4. In the case of juvenile persons, the procedure shall be such as will take account of their age and the desirability of promoting their rehabilitation.
5. Everyone convicted of a crime shall have the right to his conviction and sentence being reviewed by a higher tribunal according to law.
6. When a person has by a final decision been convicted of a criminal offence and when subsequently his conviction has been reversed or he has been pardoned on the ground that a new or newly discovered fact shows conclusively that there has been a miscarriage of justice, the person who has suffered punishment as a result of such conviction shall be compensated according to law, unless it is proved that the non-disclosure of the unknown fact in time is wholly or partly attributable to him.

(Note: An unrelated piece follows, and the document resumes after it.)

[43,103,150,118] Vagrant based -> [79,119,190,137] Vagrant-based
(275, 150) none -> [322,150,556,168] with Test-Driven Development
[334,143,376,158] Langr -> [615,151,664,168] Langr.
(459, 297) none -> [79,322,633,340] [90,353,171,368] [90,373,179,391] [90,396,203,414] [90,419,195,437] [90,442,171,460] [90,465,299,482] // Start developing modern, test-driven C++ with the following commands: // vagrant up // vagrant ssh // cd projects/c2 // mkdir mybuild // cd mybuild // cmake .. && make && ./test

7. No one shall be liable to be tried or punished again for an offence for which he has already been finally convicted or acquitted in accordance with the law and penal procedure of each country.
Article 26
All persons are equal before the law and are entitled without any discrimination to the equal protection of the law. In this respect, the law shall prohibit any discrimination and guarantee to all persons equal and effective protection against discrimination on any ground such as race, colour, sex, language, religion, political or other opinion, national or social origin, property, birth or other status.
Article 27
In those States in which ethnic, religious or linguistic minorities exist, persons belonging to such minorities shall not be denied the right, in community with the other members of their group, to enjoy their own culture, to profess and practise their own religion, or to use their own language.”